▸ **THE TASK**
In the records below, find the line with "- intel/LLVMが強", then copy each line exactly until you have copied the line with "- Apply translation". Leave any picture out.

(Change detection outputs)
━━━━━━━━

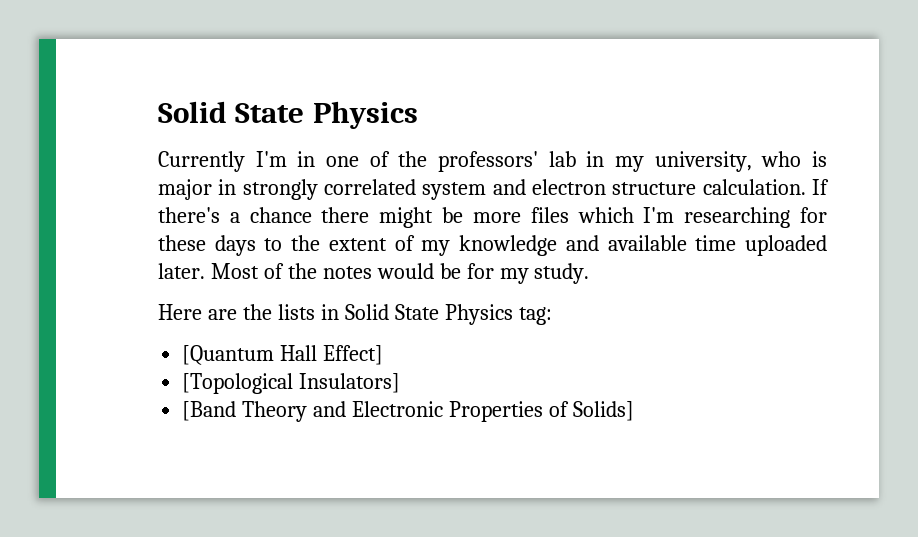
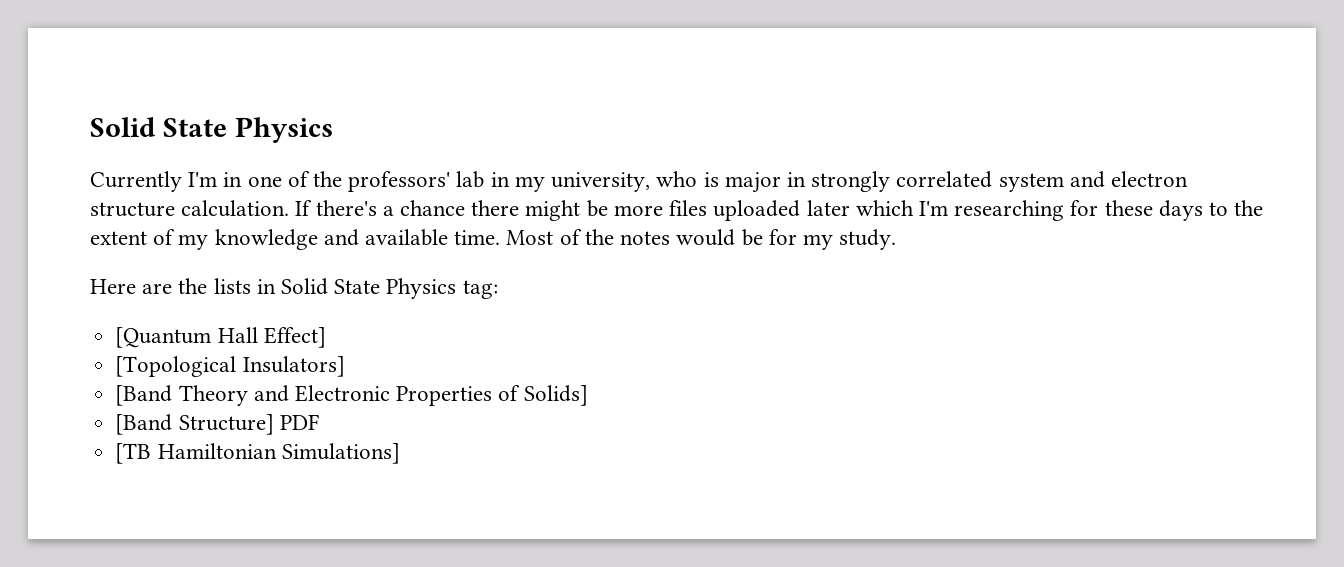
- If there's a chance there might be more files which I'm researching for these days to the extent of my knowledge and available time uploaded later.
+ If there's a chance there might be more files uploaded later which I'm researching for these days to the extent of my knowledge and available time.
+ [Band Structure] PDF
+ [TB Hamiltonian Simulations]

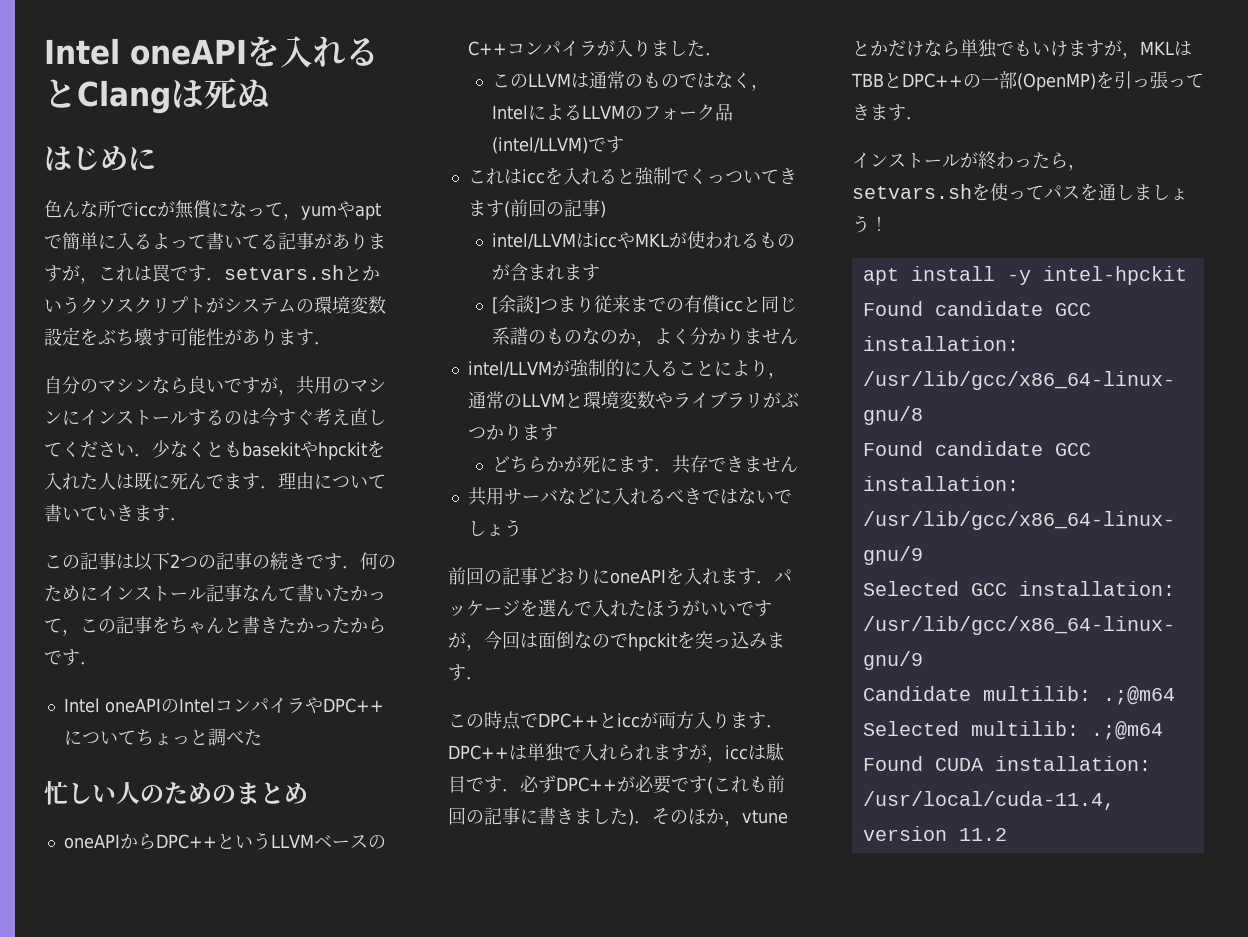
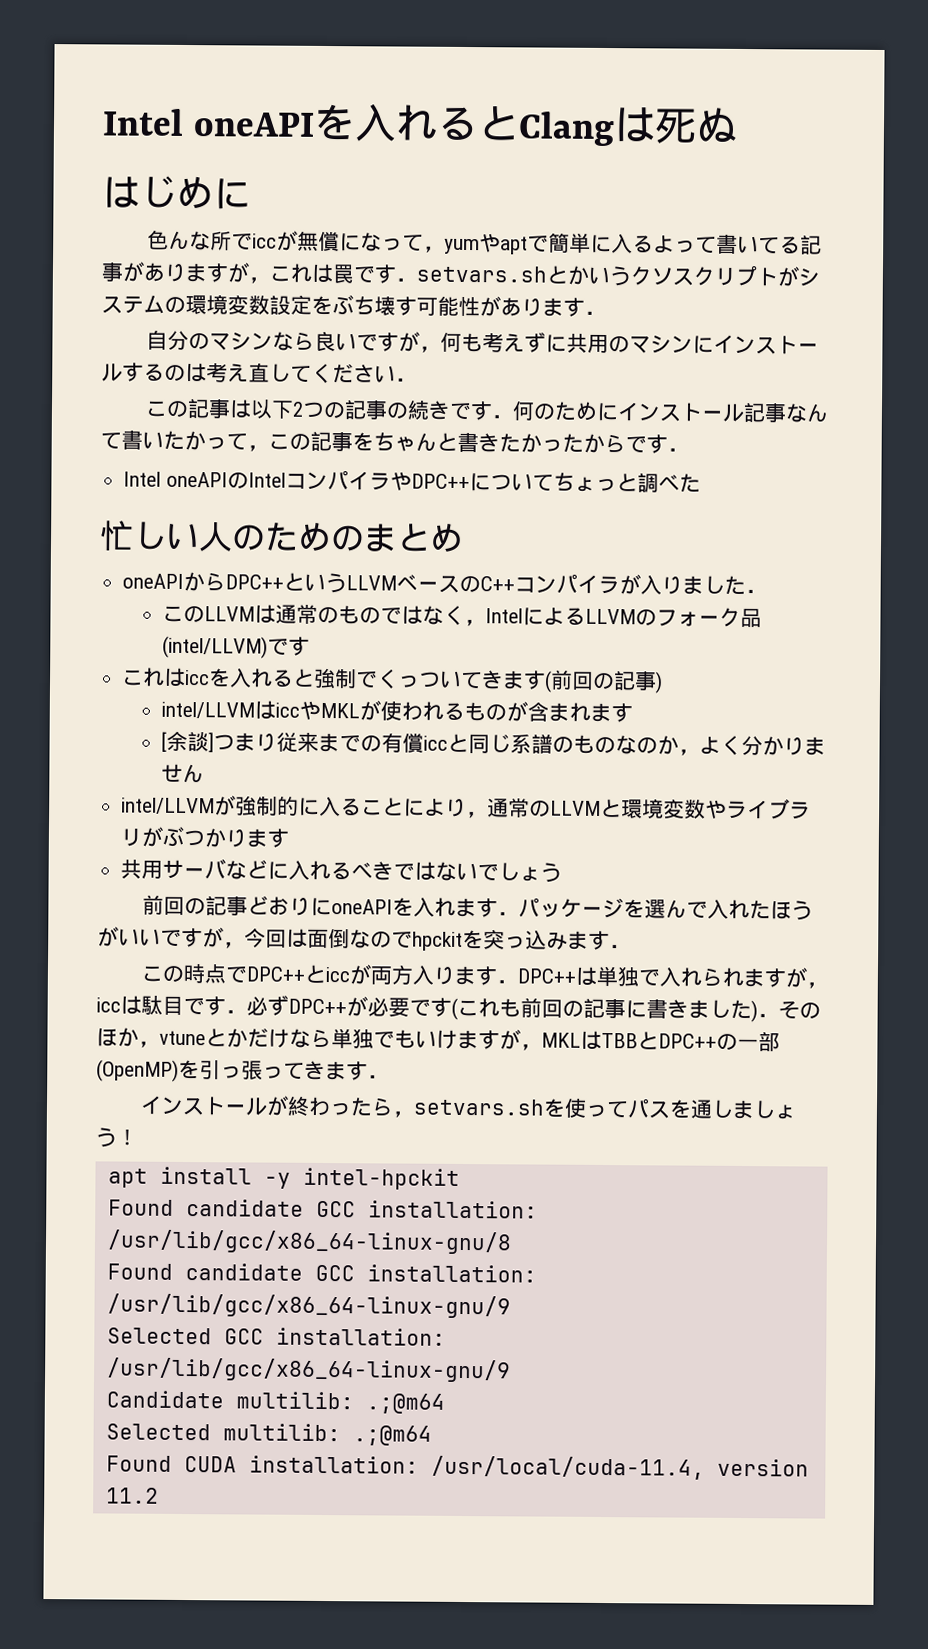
- 自分のマシンなら良いですが，共用のマシンにインストールするのは今すぐ考え直してください．少なくともbasekitやhpckitを入れた人は既に死んでます．理由について書いていきます．
+ 自分のマシンなら良いですが，何も考えずに共用のマシンにインストールするのは考え直してください．
- どちらかが死にます．共存できません

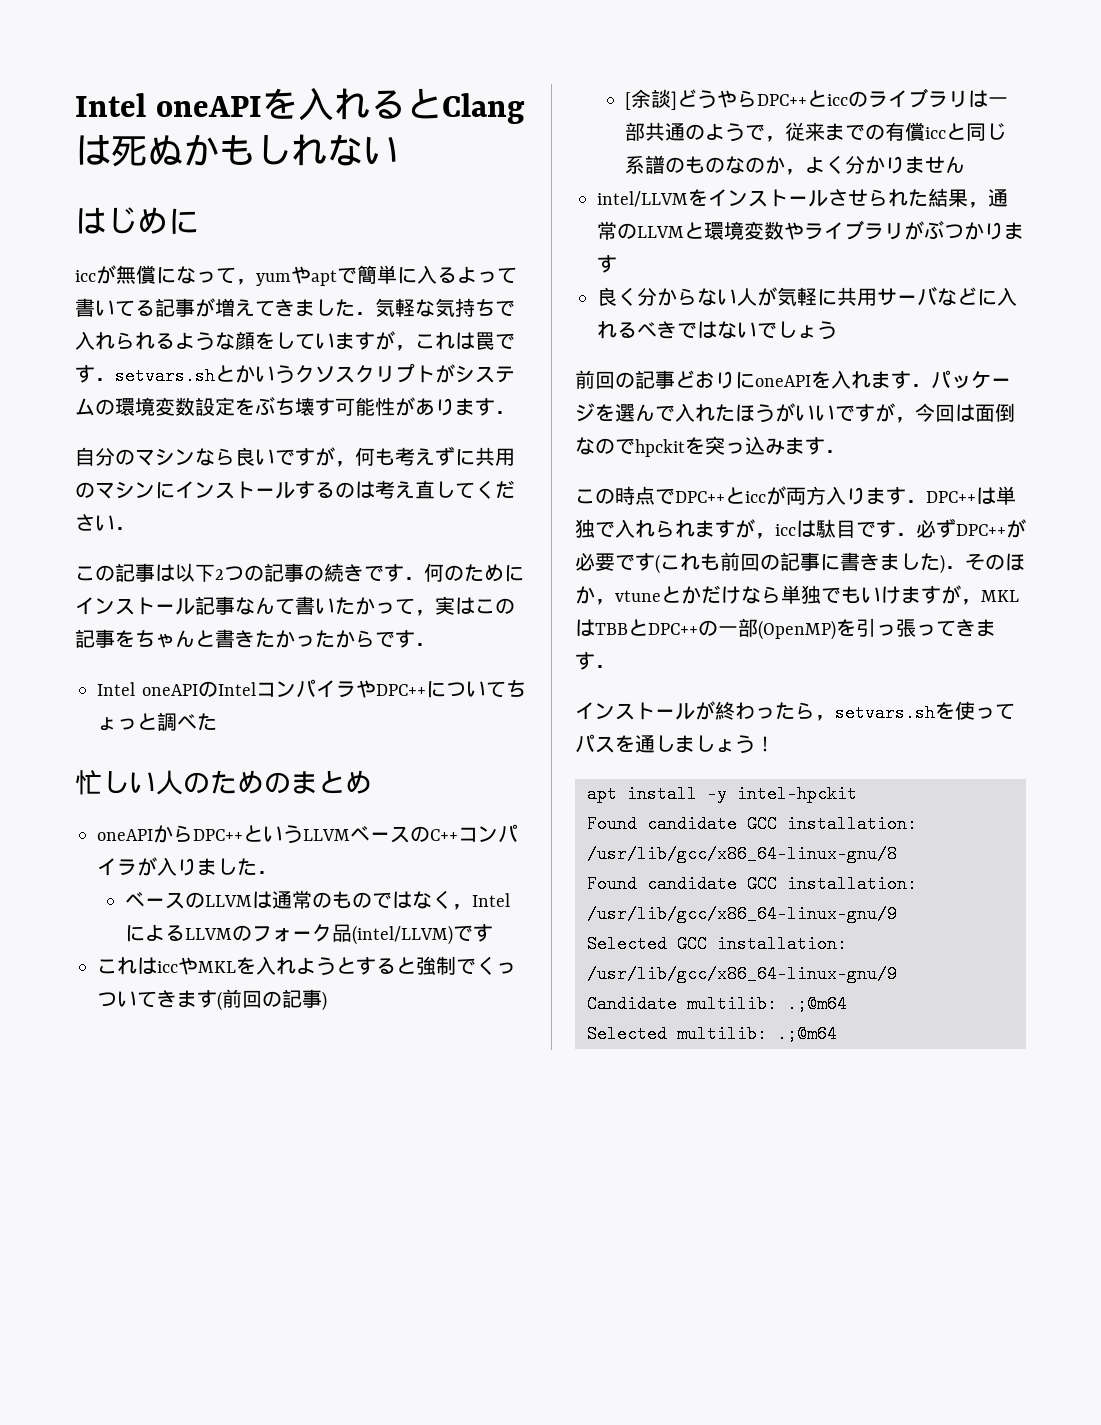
- Intel oneAPIを入れるとClangは死ぬ
+ Intel oneAPIを入れるとClangは死ぬかもしれない
- 色んな所でiccが無償になって，yumやaptで簡単に入るよって書いてる記事がありますが，これは罠です．setvars.shとかいうクソスクリプトがシステムの環境変数設定をぶち壊す可能性があります．
+ iccが無償になって，yumやaptで簡単に入るよって書いてる記事が増えてきました．気軽な気持ちで入れられるような顔をしていますが，これは罠です．setvars.shとかいうクソスクリプトがシステムの環境変数設定をぶち壊す可能性があります．
- この記事は以下2つの記事の続きです．何のためにインストール記事なんて書いたかって，この記事をちゃんと書きたかったからです．
+ この記事は以下2つの記事の続きです．何のためにインストール記事なんて書いたかって，実はこの記事をちゃんと書きたかったからです．
- このLLVMは通常のものではなく，IntelによるLLVMのフォーク品(intel/LLVM)です
+ ベースのLLVMは通常のものではなく，IntelによるLLVMのフォーク品(intel/LLVM)です
- これはiccを入れると強制でくっついてきます(前回の記事)
+ これはiccやMKLを入れようとすると強制でくっついてきます(前回の記事)
- intel/LLVMはiccやMKLが使われるものが含まれます
- [余談]つまり従来までの有償iccと同じ系譜のものなのか，よく分かりません
+ [余談]どうやらDPC++とiccのライブラリは一部共通のようで，従来までの有償iccと同じ系譜のものなのか，よく分かりません
- intel/LLVMが強制的に入ることにより，通常のLLVMと環境変数やライブラリがぶつかります
+ intel/LLVMをインストールさせられた結果，通常のLLVMと環境変数やライブラリがぶつかります
- 共用サーバなどに入れるべきではないでしょう
+ 良く分からない人が気軽に共用サーバなどに入れるべきではないでしょう
- Found CUDA installation: /usr/local/cuda-11.4, version 11.2

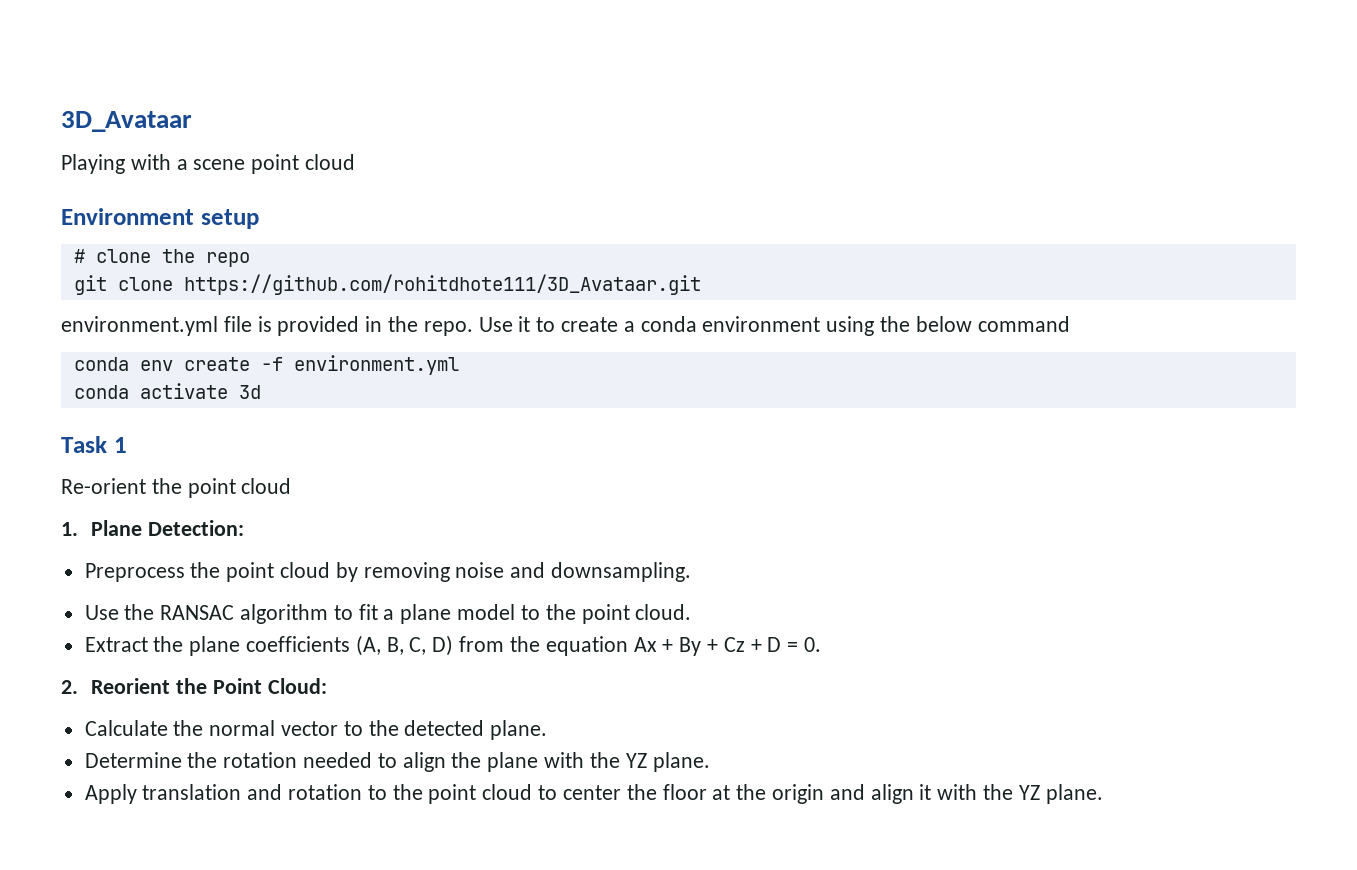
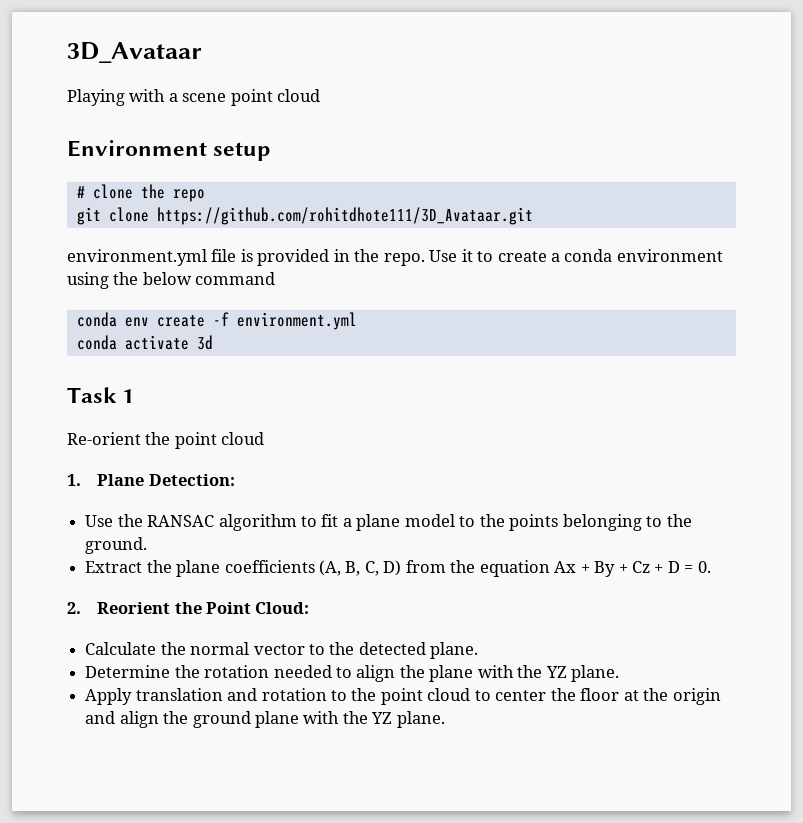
- Preprocess the point cloud by removing noise and downsampling.
- Use the RANSAC algorithm to fit a plane model to the point cloud.
+ Use the RANSAC algorithm to fit a plane model to the points belonging to the ground.
- Apply translation and rotation to the point cloud to center the floor at the origin and align it with the YZ plane.
+ Apply translation and rotation to the point cloud to center the floor at the origin and align the ground plane with the YZ plane.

━━━━━━━━

▸ **YOUR RESPONSE**
- intel/LLVMが強制的に入ることにより，通常のLLVMと環境変数やライブラリがぶつかります
+ intel/LLVMをインストールさせられた結果，通常のLLVMと環境変数やライブラリがぶつかります
- 共用サーバなどに入れるべきではないでしょう
+ 良く分からない人が気軽に共用サーバなどに入れるべきではないでしょう
- Found CUDA installation: /usr/local/cuda-11.4, version 11.2

- Preprocess the point cloud by removing noise and downsampling.
- Use the RANSAC algorithm to fit a plane model to the point cloud.
+ Use the RANSAC algorithm to fit a plane model to the points belonging to the ground.
- Apply translation and rotation to the point cloud to center the floor at the origin and align it with the YZ plane.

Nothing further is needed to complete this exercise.